In November 2021 a coalition of groups wrote the U.S. Immigration and Customs Enforcement (ICE) requesting that it cancel its contract with Glades County for the Glades County Detention Center (“Glades”) because of what it called a "systemic and consistent pattern of racism and anti-Blackness towards Black immigrants." The groups were the American Civil Liberties Union of Florida, Americans for Immigrant Justice, Borderless Existence Initiative, Detention Watch Network, Doctors for Camp Closure, Envision Freedom Fund, Freedom for Immigrants, Immigrant Action Alliance, Southern Poverty Law Center, University of Miami School of Law Immigration Clinic, United We Dream, and Qlatinx.
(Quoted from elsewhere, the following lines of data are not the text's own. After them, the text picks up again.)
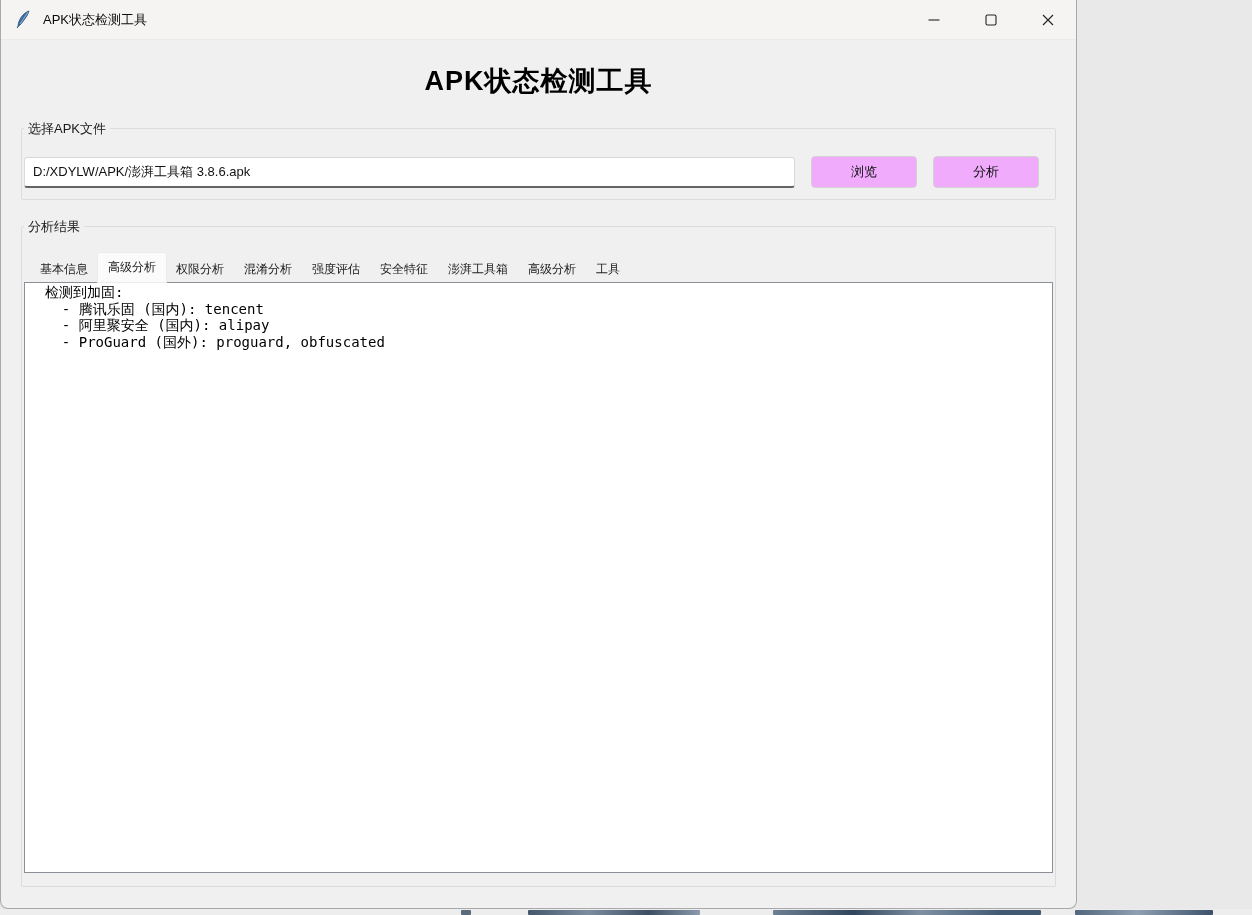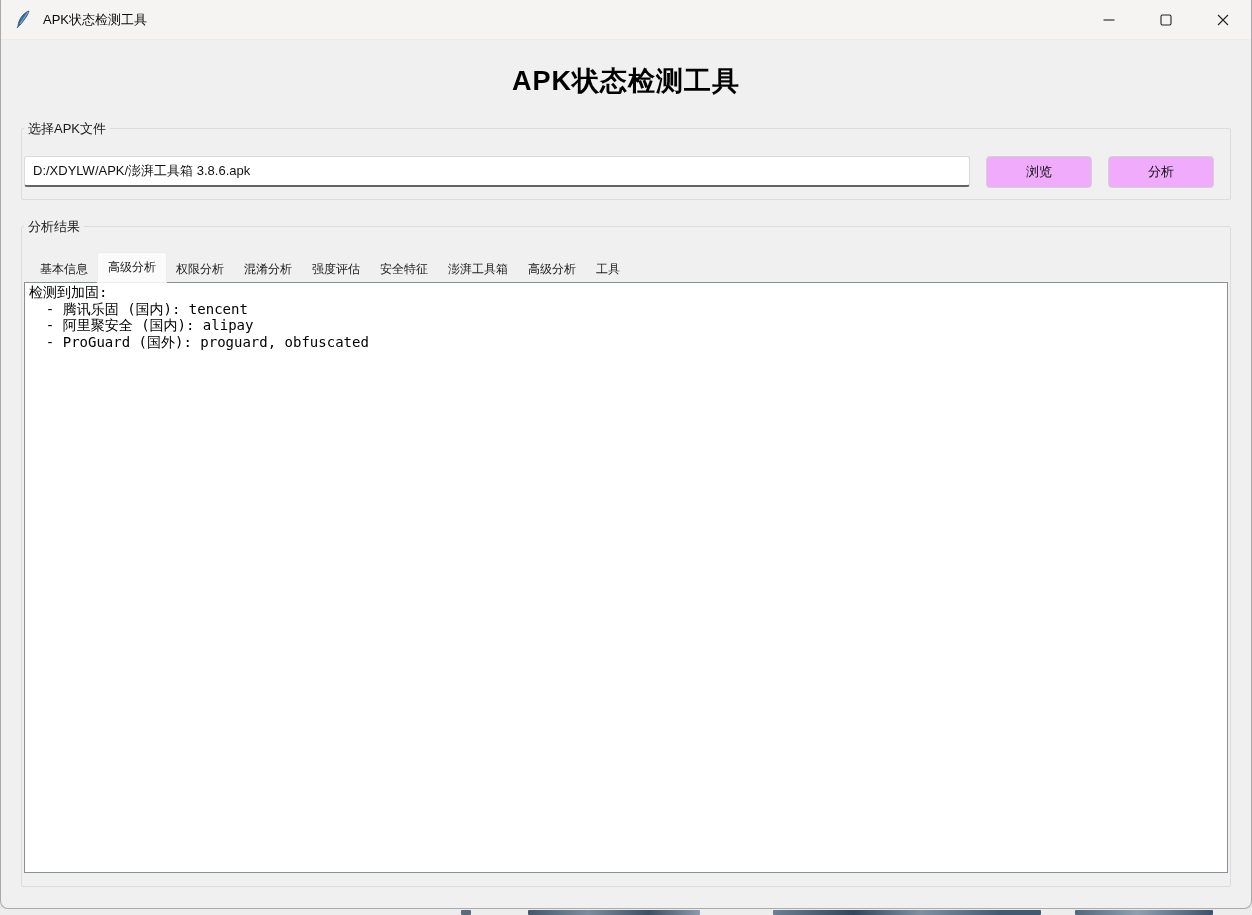--- a/index.html
+++ b/index.html
@@ -11,7 +11,7 @@
   }
   
   .window {
-    position:absolute; left:0; top:0; width:1252px; height:909px;
+    position:absolute; left:0; top:0; width:1077px; height:909px;
     background:#f0f0f0;
     border-left:1px solid #a9a9a9;
     border-right:1px solid #a9a9a9;

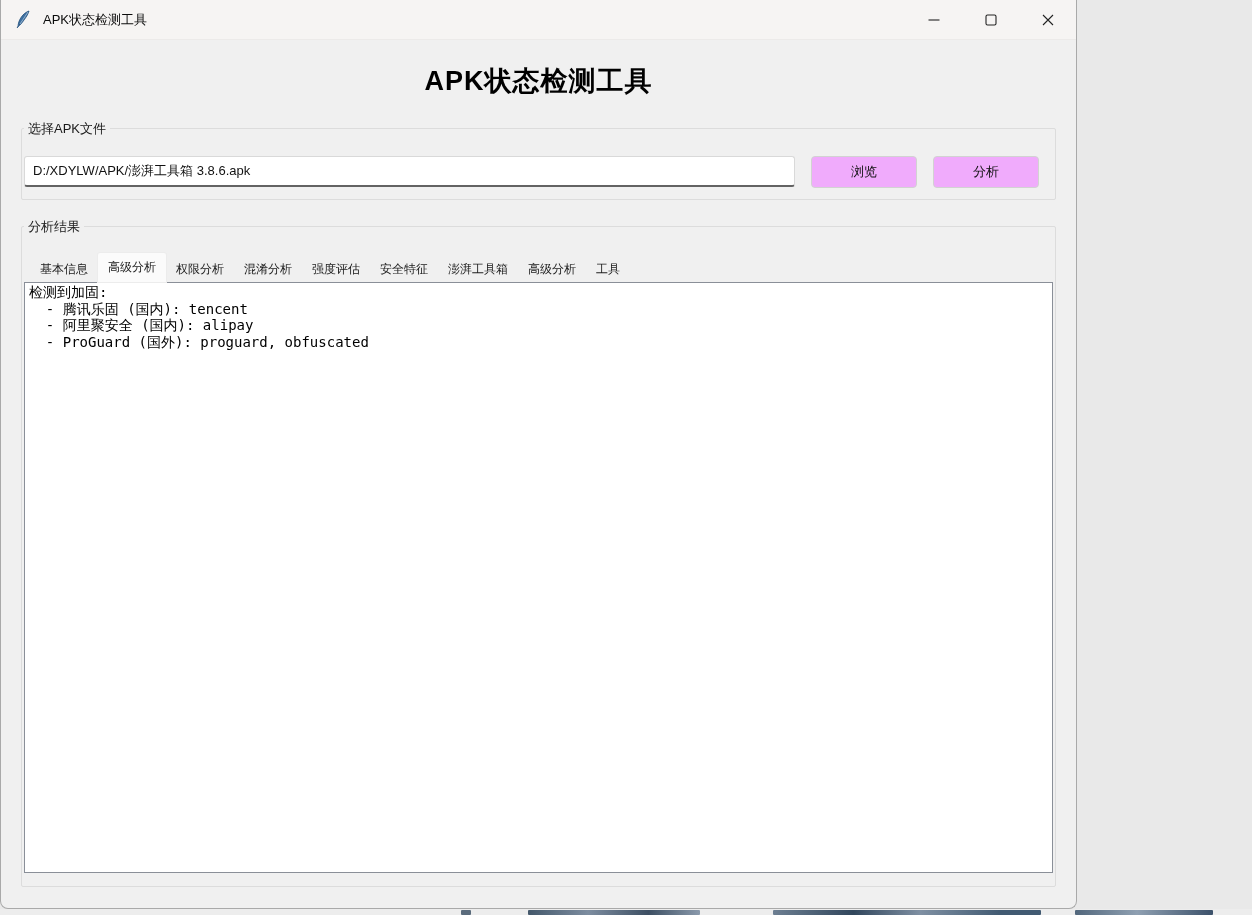--- a/index.html
+++ b/index.html
@@ -55,7 +55,7 @@
   
   .file-row {
     position:absolute; left:2px; right:16px; top:27px;
-    display:flex; 
+    display:flex; align-items:center;
   }
   .path-input {
     flex:1 1 auto; height:31px;

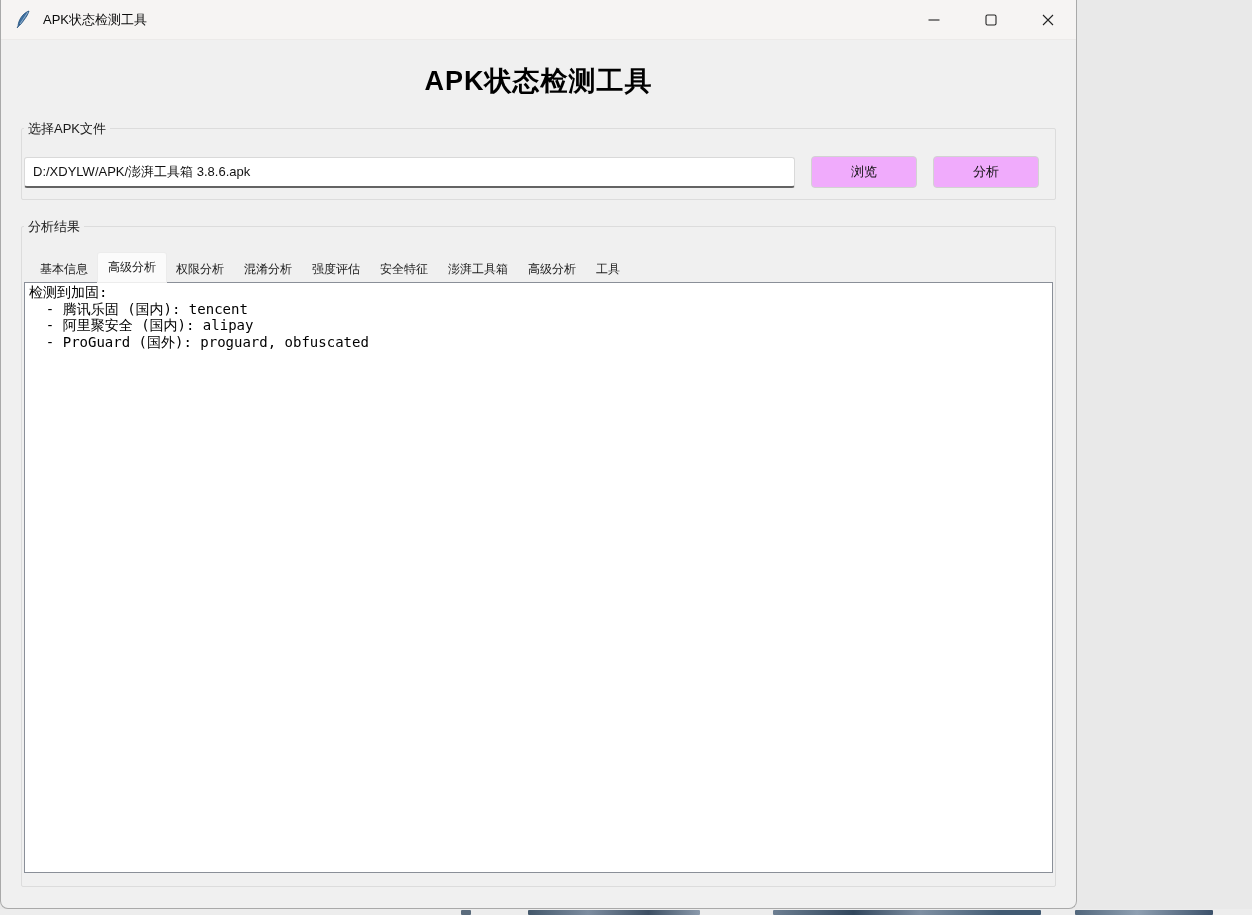--- a/index.html
+++ b/index.html
@@ -106,6 +106,7 @@
     font-family:"DejaVu Sans Mono", "Liberation Mono", monospace;
     font-size:14px; line-height:16.5px; color:#000;
     white-space:pre;
+    margin-left:16px;
   }
   
   .taskbar-strip {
The 157-page document contains numerous sworn statements about misconduct experienced or witnessed.

==2022 complaints==
In January 2022, the American Civil Liberties Union of Florida wrote Acting ICE Director Tae D. Johnson and David S. Ferriero, Archivist of the United States (head of the National Archives), calling for an end to systematic, and in their judgment illegal, erasure of surveillance video at the Glades County facility, in violation of federal recordkeeping law and contractual requjrements.

On February 1, 2022, Debbie Wasserman Schultz and 16 other members of Congress sent a joint letter to Alejandro Mayorkas, Secretary of the Department of Homeland Security, pointing out that reports of abuses had increased since their complaint in the summer of 2021, and asking that it be closed. According to their complaint, "immigrants have been subject to racist abuse, often resulting in verbal abuse and violence; sexual abuse, including sexual voyeurism by guards who have watched women shower; life-endangering COVID-19 and medical neglect, including a near-fatal carbon monoxide leak last November; and regular exposure to highly dangerous levels of a toxic disinfectant chemical spray linked to severe medical harms and long-term damage to reproductive health."